To that end, I averaged the outcomes from 150 identical simulations for every combination of each of the following parameters:
Consensus threshold from {33%, 36%, 39% … 96%, 99%}
Group size from {1, 2, 3, … 39, 40}
Obviousness (p) from {10%, 20%, 30% … 80%, 90%}
make_M_draws_of_size_N <- function(num_draws, num_individuals_per_draw, consensus_threshold, probability_correct_choice,
residual_probability_status_quo){
running_sum <- 0
for(i in 1:num_draws){
running_sum <- running_sum + draw_from_sample_sized_N(num_individuals_per_draw, consensus_threshold, probability_correct_choice, residual_probability_status_quo)
}
avg_outcome <- running_sum / num_draws
return(avg_outcome)
}
range_consensus_probabilities <- seq(1/3, .99, .03)
range_num_individuals <- seq(1, 40, 1)
obviousness_conditions <- seq(.1, .9, .1)
df_to_test <- data.frame(expand.grid(range_consensus_probabilities, range_num_individuals, obviousness_conditions))
colnames(df_to_test) <- c("consensus_threshold", "group_size", "obviousness")
df_to_test$decision_quality <- NA
for( i in 1:nrow(df_to_test) ){
df_to_test[i,"decision_quality"] <- make_M_draws_of_size_N(150, df_to_test[i,"group_size"], df_to_test[i,"consensus_threshold"],df_to_test[i,"obviousness"], 2/3)
}
Getting Some Results
Here’s what those average outcomes look like, graphically.

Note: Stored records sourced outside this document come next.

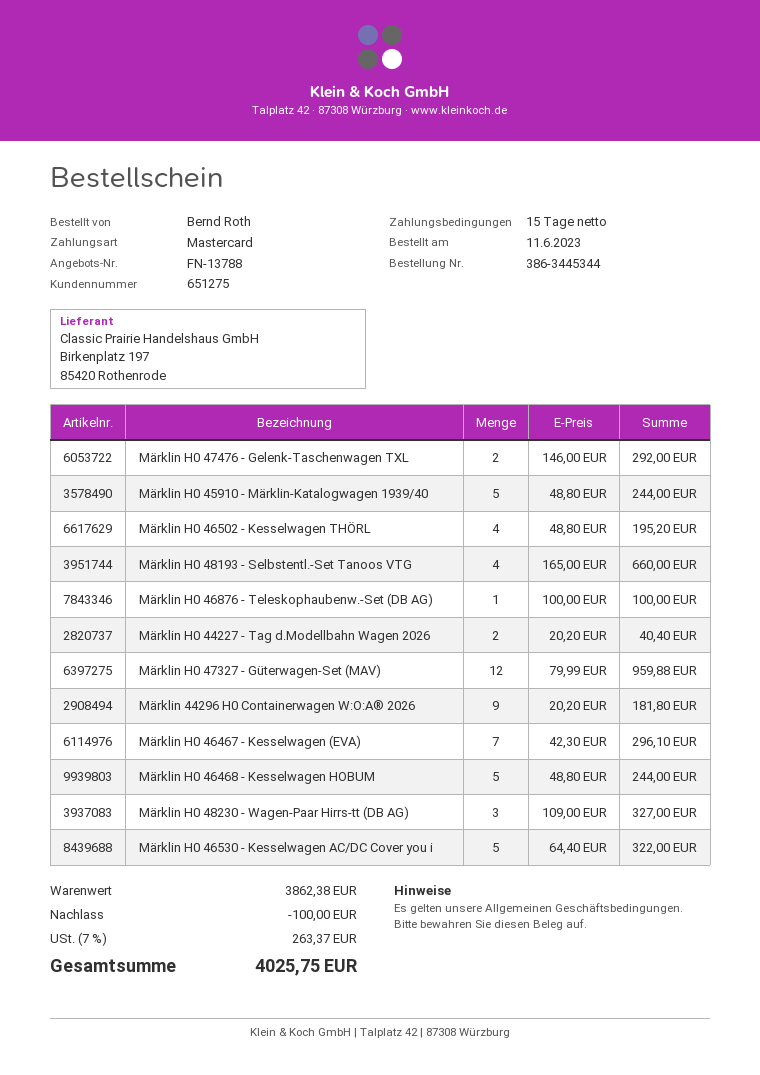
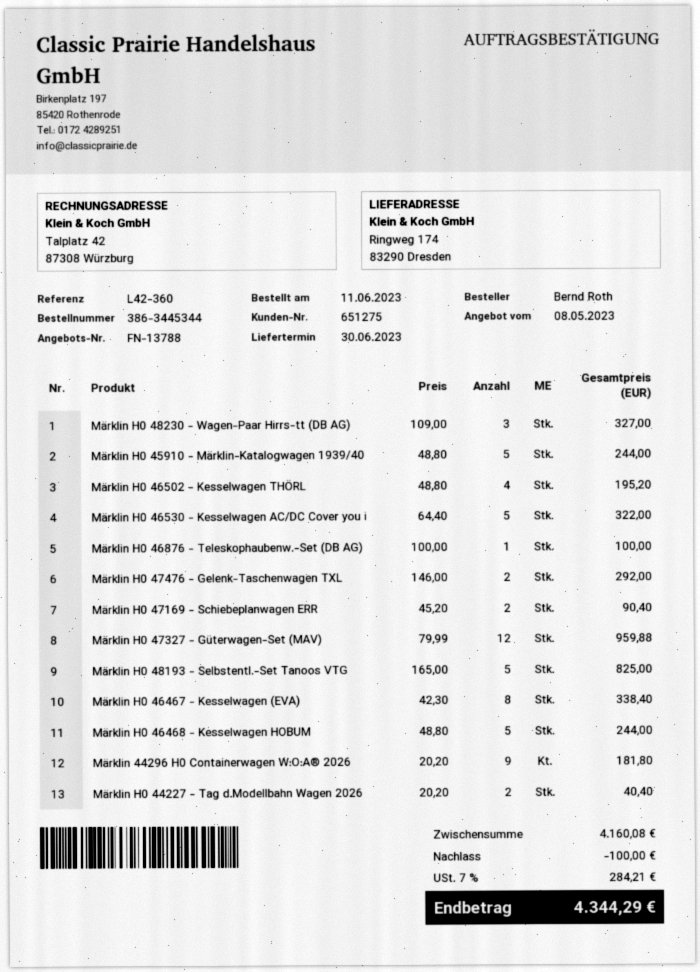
Märklin H0 48193 - Selbstentl.-Set Tanoos VTG: 4 x 165.00 = 660.00 -> 5 x 165.00 = 825.00
Märklin H0 46467 - Kesselwagen (EVA): 7 x 42.30 = 296.10 -> 8 x 42.30 = 338.40
Märklin H0 47169 - Schiebeplanwagen ERR: none -> 2 x 45.20 = 90.40
subtotal: 3862.38 -> 4160.08
tax: 7% = 263.37 -> 7% = 284.21
total: 4025.75 -> 4344.29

Each of these nine heat maps is for a distinct level of obviousness (labeled at the top). The consensus threshold sits on the horizontal axis, group size on the vertical axis. Blue scores are better and orange scores are worse.
Some observations here:
When the correct decision is not obvious, the small groups unburdened by consensus-based decision making fare the best. But perhaps more interesting to me, the large groups still did pretty well — at least at low consensus thresholds. (See the top right heat map as an example).
As the correct decision becomes more obvious, the larger groups fare better than the small ones — but only if they don’t have a high consensus threshold. Let’s consider where obviousness = 0.8 as an example (bottom row, middle). If we just take a vertical cross section somewhere in the middle (i.e. holding all else constant except group size), we see the larger groups are getting higher scores!